Interdiction de reconstruction des bidonvilles : la division à Mayotte
Le Premier ministre François Bayrou, lors de sa visite à Mayotte le 30 décembre, a annoncé son intention d’interdire les bidonvilles et de prévenir toute reconstruction dans le 101e département français. Cette mesure est accueillie avec enthousiasme par de nombreux habitants de l’île, mais ne semble pas inquiéter ceux qui vivent dans les bidonvilles.
Certaines personnes comme Red, surnommé ainsi, vit dans une maison en tôle depuis 19 ans. Bien qu’il soit conscient des dangers liés aux bidonvilles, notamment les risques de décès, il affirme que les habitants n’ont pas d’autre choix que de reconstruire ces habitations précaires. Malgré les efforts de reconstruction, ces logements ne sont viables que pour une durée limitée.
Red ne se sent pas préoccupé par une éventuelle expulsion vers les Comores, car il a déjà échappé aux autorités frontalières.

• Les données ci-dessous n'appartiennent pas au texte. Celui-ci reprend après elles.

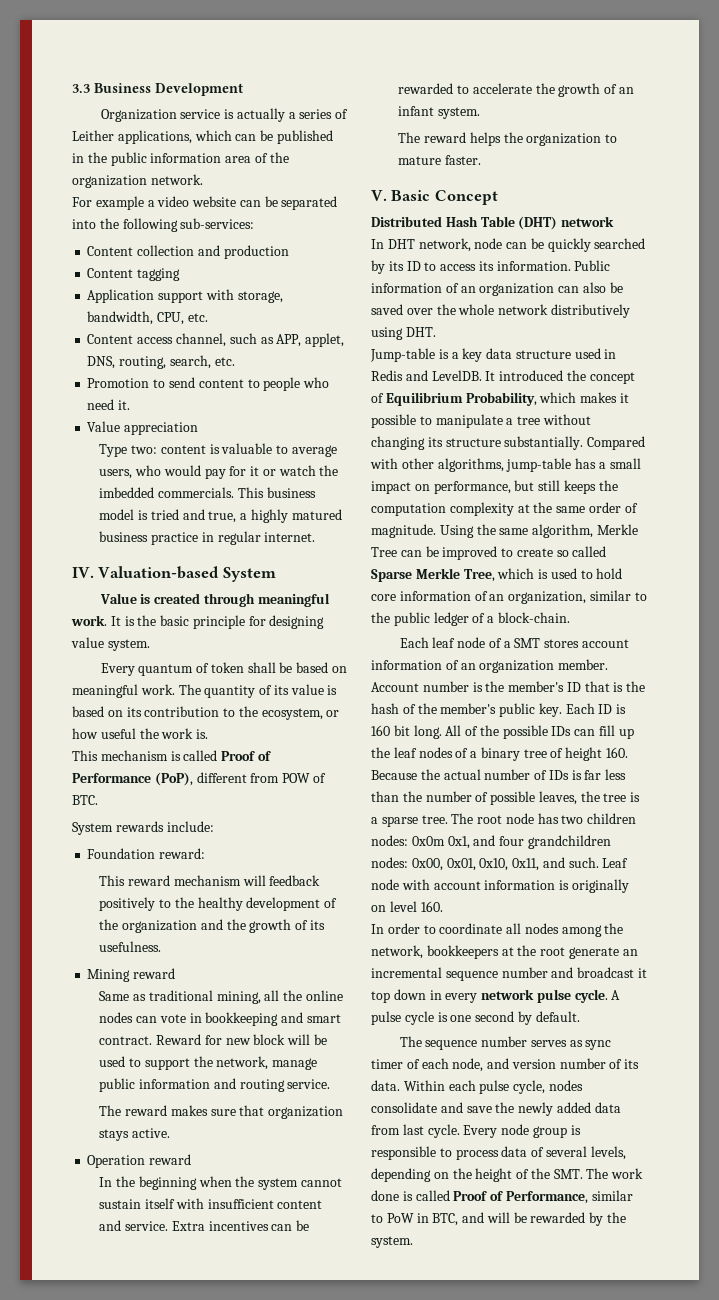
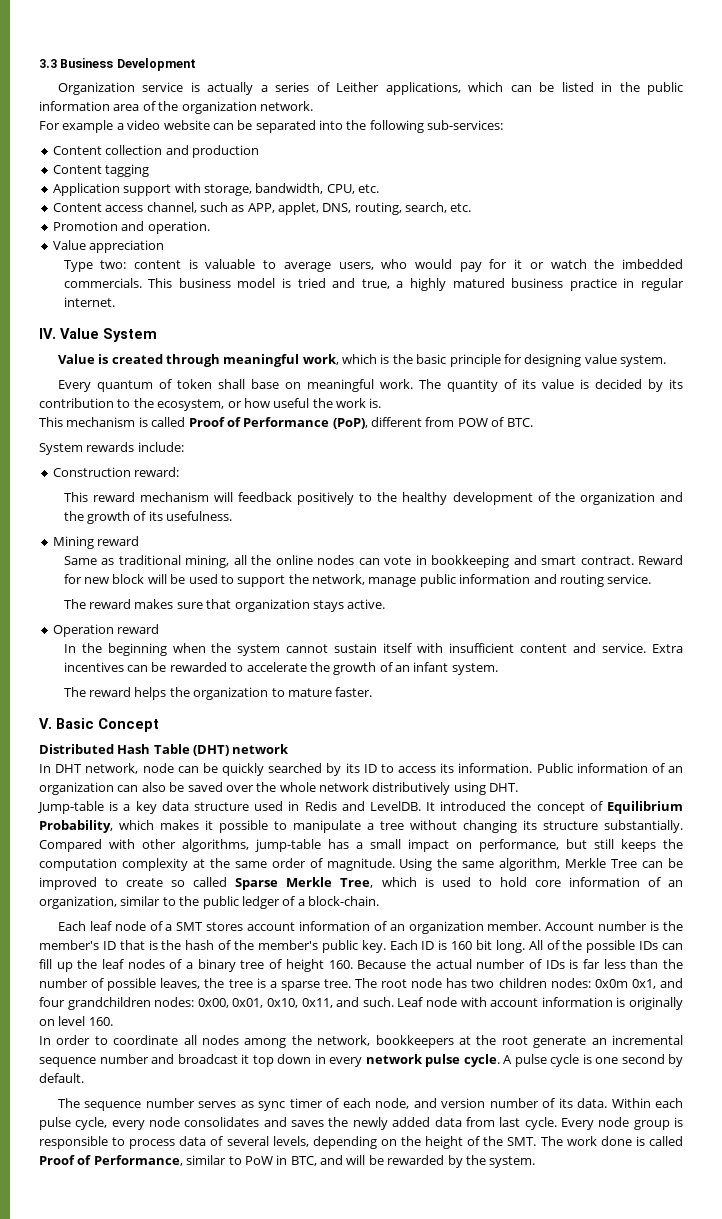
[276,130,333,144] published -> [561,82,594,92] listed
[153,377,330,391] [87,399,131,410] to send content to people who need it. -> [121,221,210,234] and operation.
[98,566,220,579] Valuation-based -> [60,328,99,339] Value
[71,615,121,626] work. It -> [302,354,378,365] work, which
[279,662,329,673] be based -> [250,379,279,389] base
[72,706,123,717] based on -> [594,379,663,392] decided by
[87,848,156,859] Foundation -> [52,467,131,477] Construction
[548,1080,583,1091] [371,1102,492,1113] nodes consolidate and save -> [111,1117,325,1130] every node consolidates and saves

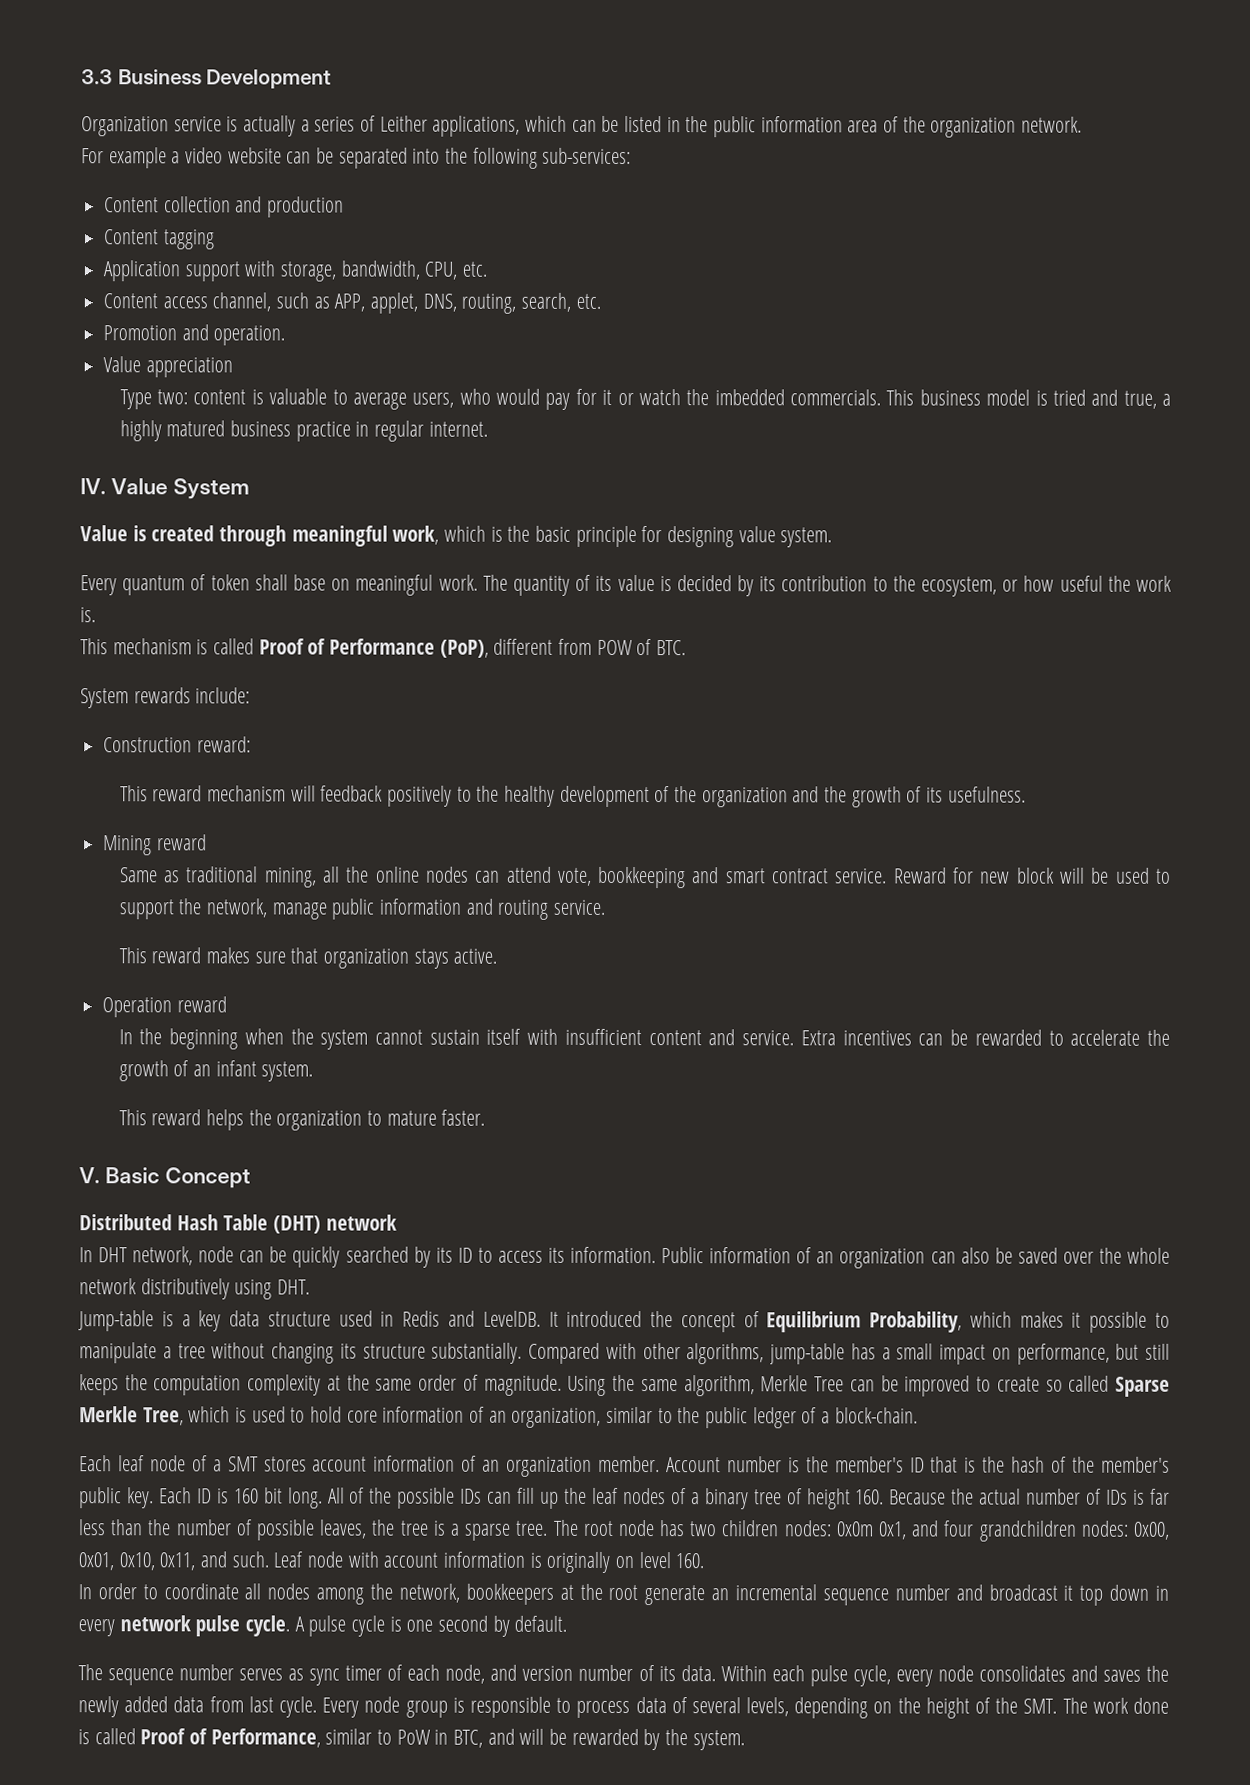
[384,555,427,565] vote in -> [506,866,592,886] attend vote,
[580,556,634,565] contract. -> [772,868,888,884] contract service.
[63,599,86,609] The -> [118,947,147,964] This
[63,687,86,697] The -> [118,1109,147,1126] This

Selon lui, l’interdiction de reconstruction ne changerait rien, si ce n’est augmenter la délinquance. Il n’a pas l’intention de quitter Mayotte, où il est né.
D’autres, comme Assfarati, une voisine de Red, se voient contraints de quitter l’île en raison de leur statut étranger. Elle retournera aux Comores si nécessaire.
Lueur d’espoir et doute
Cependant, pour Safina Soula, la présidente du collectif des citoyens de Mayotte, l’annonce de François Bayrou est perçue comme une lueur d’espoir. Elle considère les bidonvilles comme un véritable fléau à Mayotte et espère que le gouvernement ira jusqu’au bout de ses engagements. Néanmoins, elle exprime ses craintes quant aux promesses non tenues par le passé, notamment lors de l’opération Wuambushu pour lutter contre l’immigration illégale et détruire les bidonvilles.
Safina Soula estime que les personnes vivant dans les bidonvilles devraient être rapatriées vers les Comores. Elle souligne que les Mahorais sont les véritables victimes de cette situation et exhorte le gouvernement français à passer des paroles aux actes pour soutenir les habitants de Mayotte.
En conclusion, l’annonce de l’interdiction de reconstruction des bidonvilles par François Bayrou suscite des réactions mitigées à Mayotte. Si certains voient cette mesure comme une solution pour mettre fin à la précarité des conditions de vie, d’autres restent sceptiques quant à sa mise en œuvre réelle et à ses conséquences sur la population.